There were 2 Japanese walking in front of me. Their T-shirts said
23 BECKHAM
and
OXFORD UNIVERSITY
. They started to video the helicopters. A copper walked up to them very fast. You could tell he was trained to walk not run. He made the Japanese stop filming and he took their cameras off them. The Japanese were going nuts and mouthing off at the copper in foreign. The copper just stood there very patient and calm. He was wearing a thick bulletproof vest and a thin black moustache. I walked past the 3 of them. The copper smelled of nylon. He had a radio clipped to his jacket and there was a voice coming out of it like a bossy child shouting through a hurricane. TANGO TANGO NINER it said PROCEED TO SECTOR SIERRA 6 AND STAND BY. It did make me nervous.

Parliament Square was closed to traffic too so I walked straight down the middle of the road past Churchill and Smuts and all those other bronze chaps. The traffic started again on Victoria Street. I didn’t have far to go. New Scotland Yard had a row of coppers stopping anyone from parking or loitering in front of all the metal and glass and that silly spinning triangle on a stick that always looks like it could do with a clean. One of the coppers tried to move me on when I stopped there but I wouldn’t leave.

—I’m here to see Superintendent Terence Butcher.

—I’m sure you are madam, said the copper. Now move along please if you would.

He looked down at me with my crutch and my Asda bag. It’s true I didn’t look quite right.

—Please constable. My husband was blown up on May Day. Terence Butcher used to be his boss.

—What did your husband do? said the copper.

I told him and I gave my husband’s warrant number.

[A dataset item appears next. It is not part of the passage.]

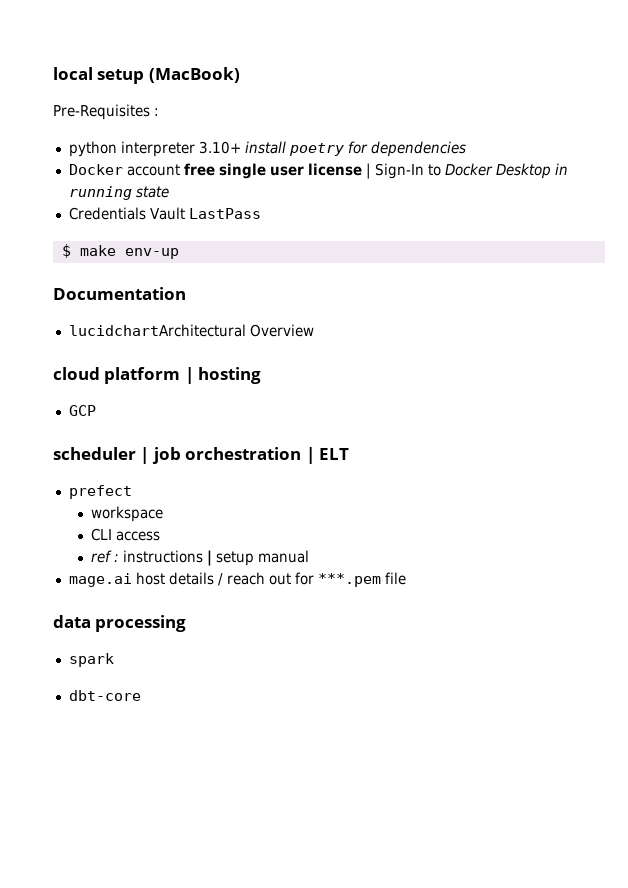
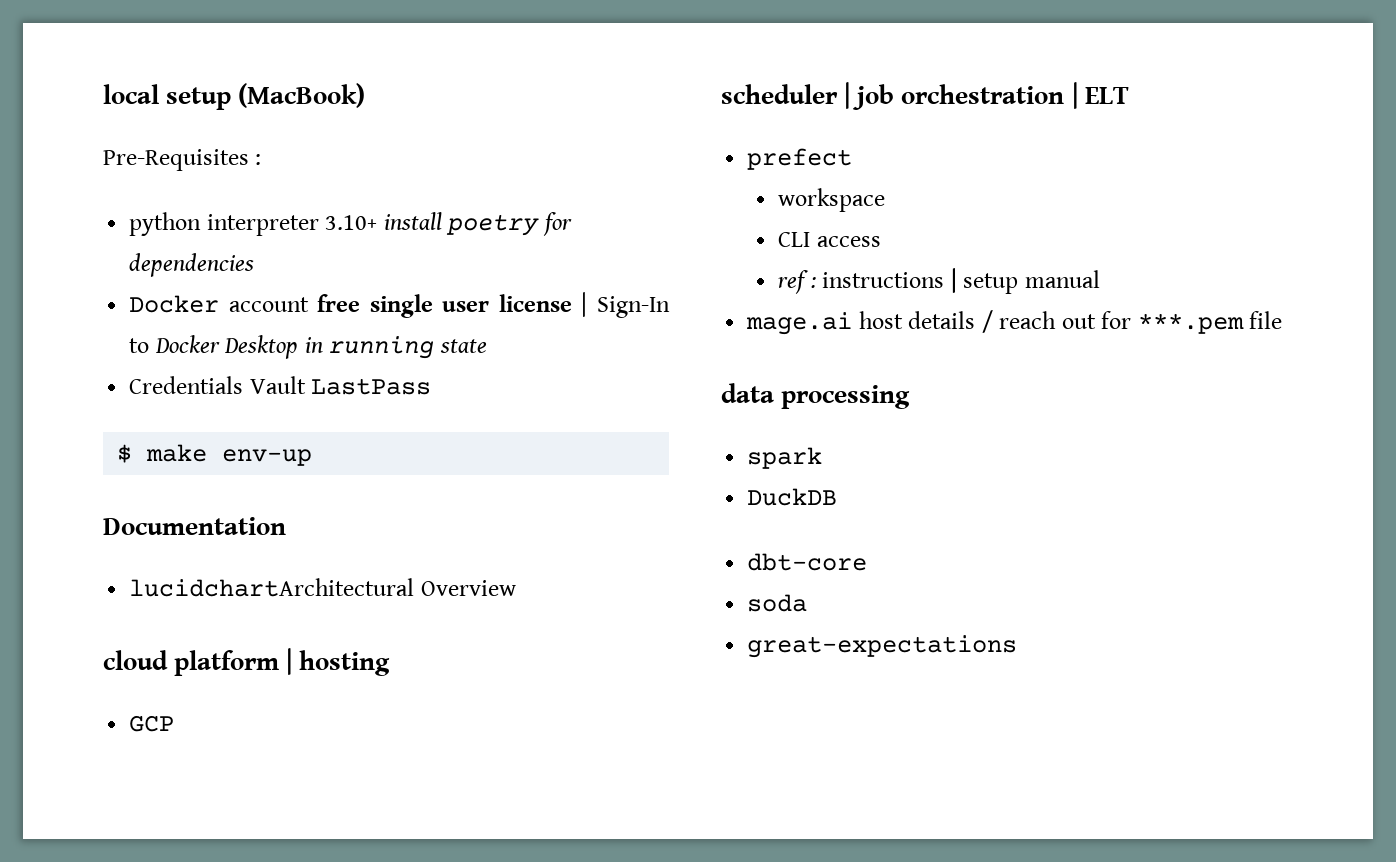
+ DuckDB
+ soda
+ great-expectations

—Open the bag if you would please madam, said the copper.

I showed him what was in the bag.

—Alright madam, he said. Wait there just a moment if you would.

He turned away and he spoke into his radio.

I won’t tell you the questions they asked me Osama. I won’t tell you how I got in to see Terence Butcher. I’m not going to give you anything you could use to blow up Scotland Yard. A lot of my husband’s old mates still work there. I won’t tell you where Terence Butcher’s office was. I won’t even tell you his real name. Terence Butcher will do it’s close enough anyway. I mean all those coppers have meat-chopping names don’t they? Like Peter Slaughter. Francis Carver. Steven Cleaver. All the coppers in there had names you could take a grindstone to.

Scotland Yard was just like you’d expect inside. All nerves and notice boards. A constable took me down god knows how many grey painted corridors. The whole place smelled of sweat and Dettol on the lower floors and coffee and Dettol on the upper ones. Terence Butcher’s office was high up I won’t tell you how high exactly. The pale green gloss paint on his door was chipped and grubby but the metal sign was bright and new.
CHIEF SUPERINTENDENT TERENCE BUTCHER
it said. I don’t know anything about police ranks but the constable who was taking me was so worked up he could hardly knock. ENTER said a voice and we did.

The office smelled of new paint. There were bare shelves all over the walls and cardboard boxes all over the floor. Terence Butcher was sitting against the window behind a long wide metal desk. There were 3 phones on the desk and a photo of a wife and kids. I supposed they were his. I mean it’d be wrong for any man to have a photo of someone else’s wife and kids on his desk but especially for a copper. Terence Butcher was wearing a white shirt with black shoulder tabs with silver crowns on them. No tie. He was talking into one of the phones.